*Task requirements*
Every line of the records below from the line with "margin-top: 24px ->" up to and including the line with "Druid is running" must be reproduced exactly, and no line outside that range.

*Records provided*
※ ※ ※

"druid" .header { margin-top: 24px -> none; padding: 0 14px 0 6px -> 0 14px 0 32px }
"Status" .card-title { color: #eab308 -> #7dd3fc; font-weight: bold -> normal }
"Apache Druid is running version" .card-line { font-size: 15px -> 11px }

※ ※ ※

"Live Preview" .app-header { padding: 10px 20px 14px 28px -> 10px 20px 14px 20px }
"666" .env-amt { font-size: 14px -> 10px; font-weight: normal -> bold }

※ ※ ※

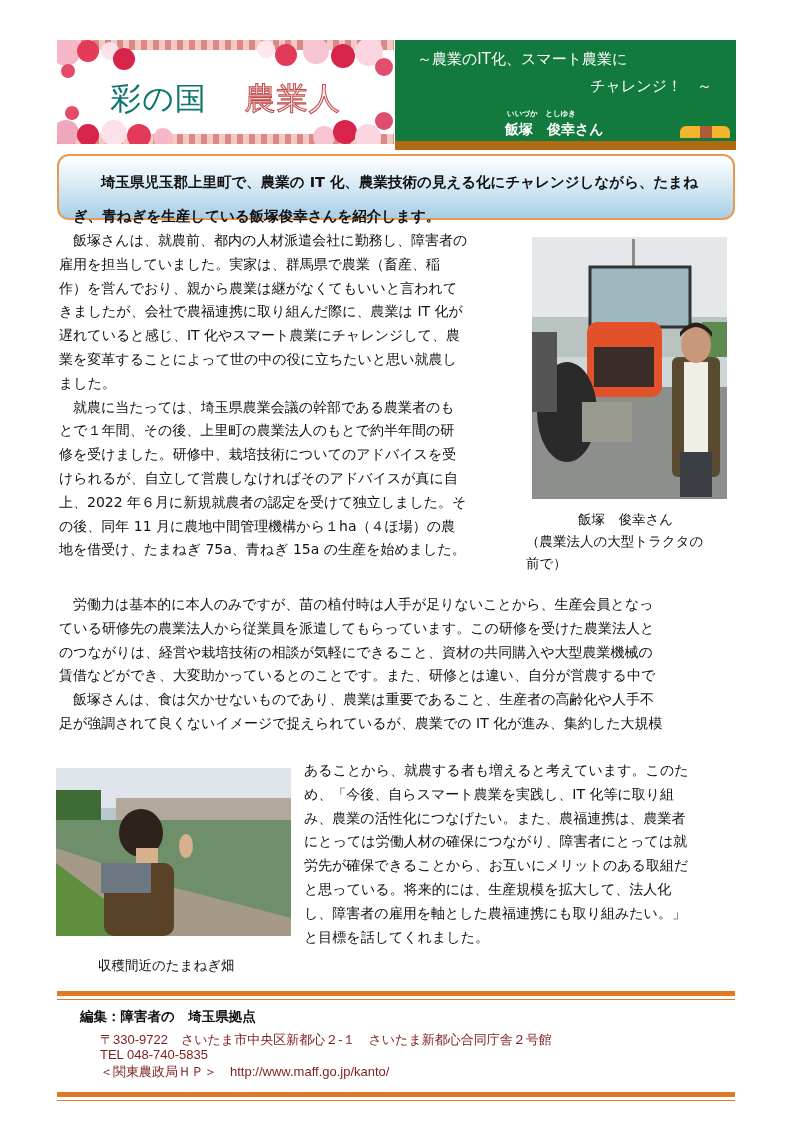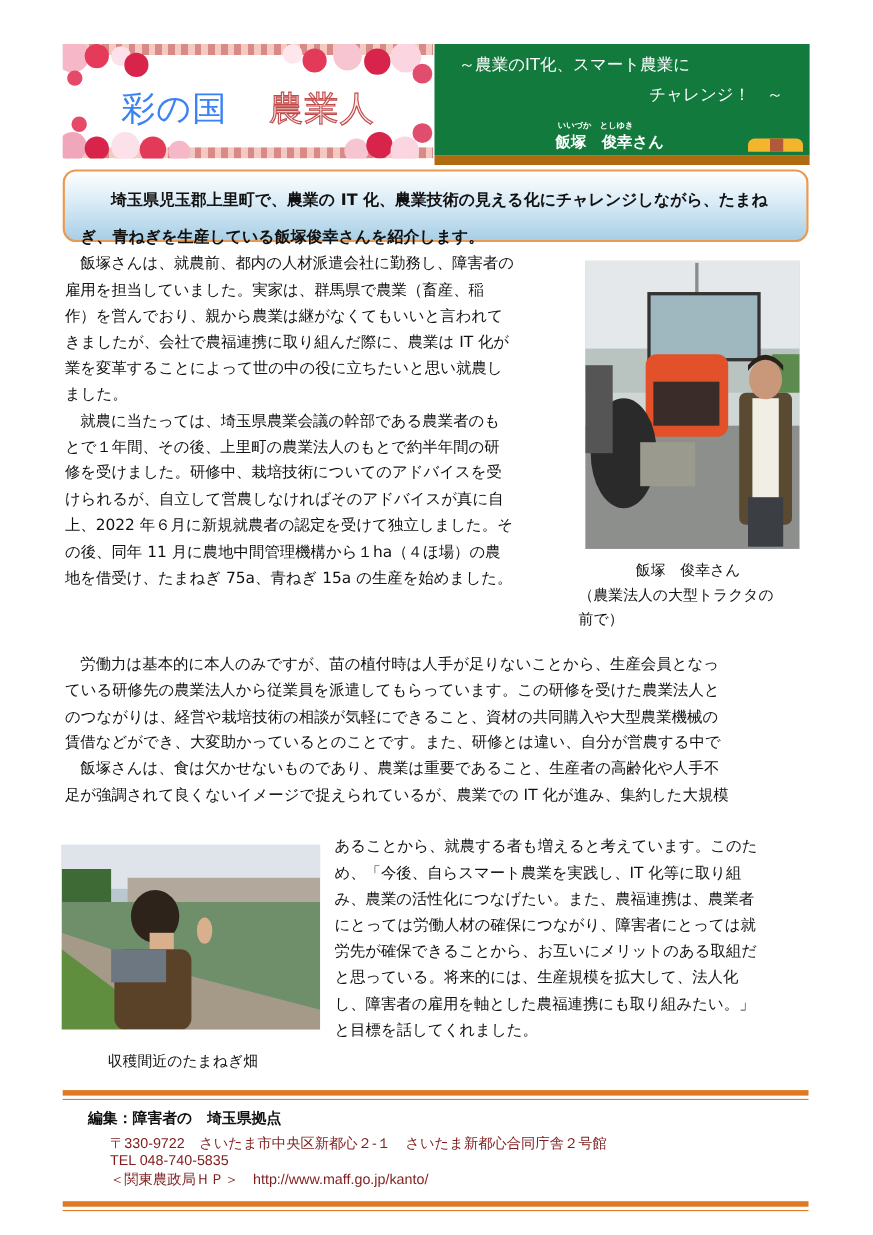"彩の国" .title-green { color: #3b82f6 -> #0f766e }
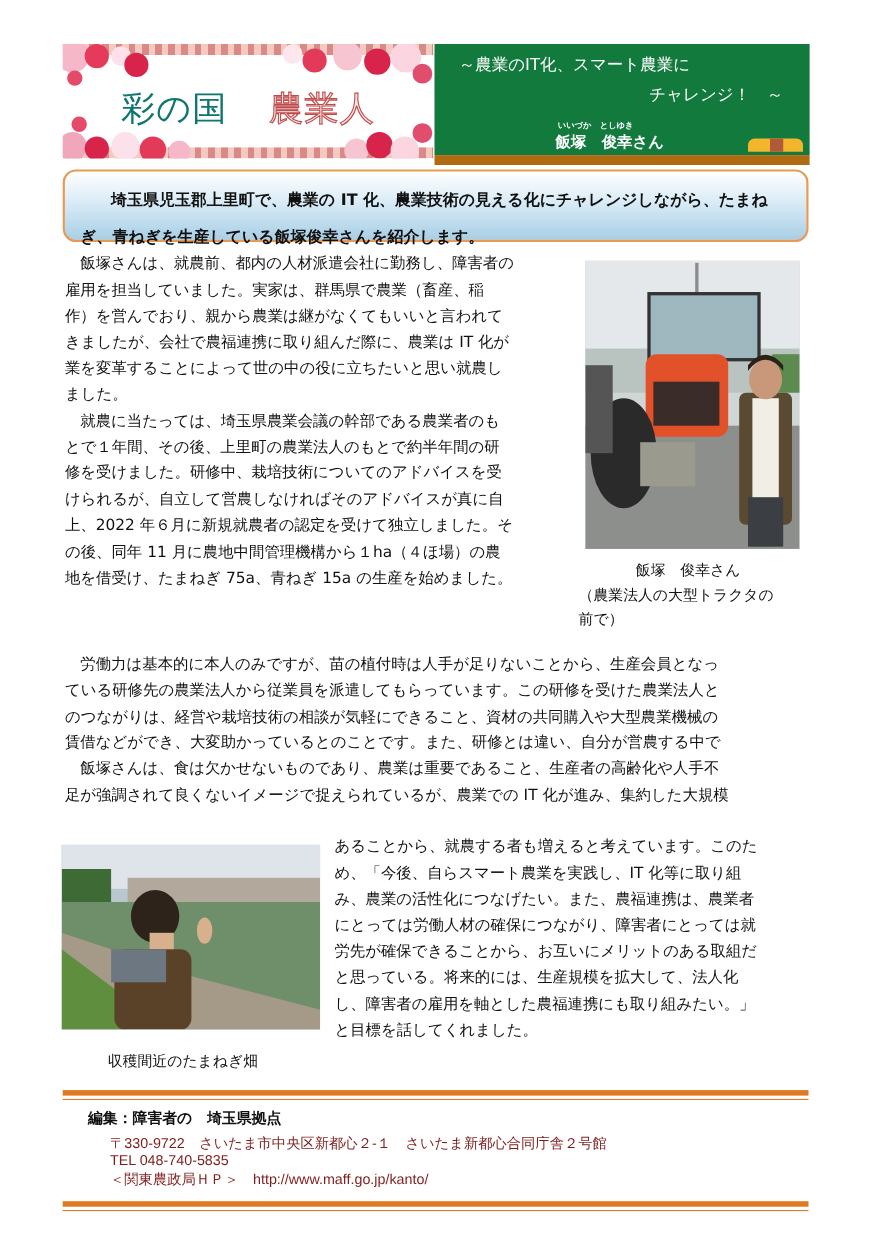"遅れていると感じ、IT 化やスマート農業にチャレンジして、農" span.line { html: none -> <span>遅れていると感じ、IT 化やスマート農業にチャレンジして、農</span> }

※ ※ ※

*Solution*
"druid" .header { margin-top: 24px -> none; padding: 0 14px 0 6px -> 0 14px 0 32px }
"Status" .card-title { color: #eab308 -> #7dd3fc; font-weight: bold -> normal }
"Apache Druid is running version" .card-line { font-size: 15px -> 11px }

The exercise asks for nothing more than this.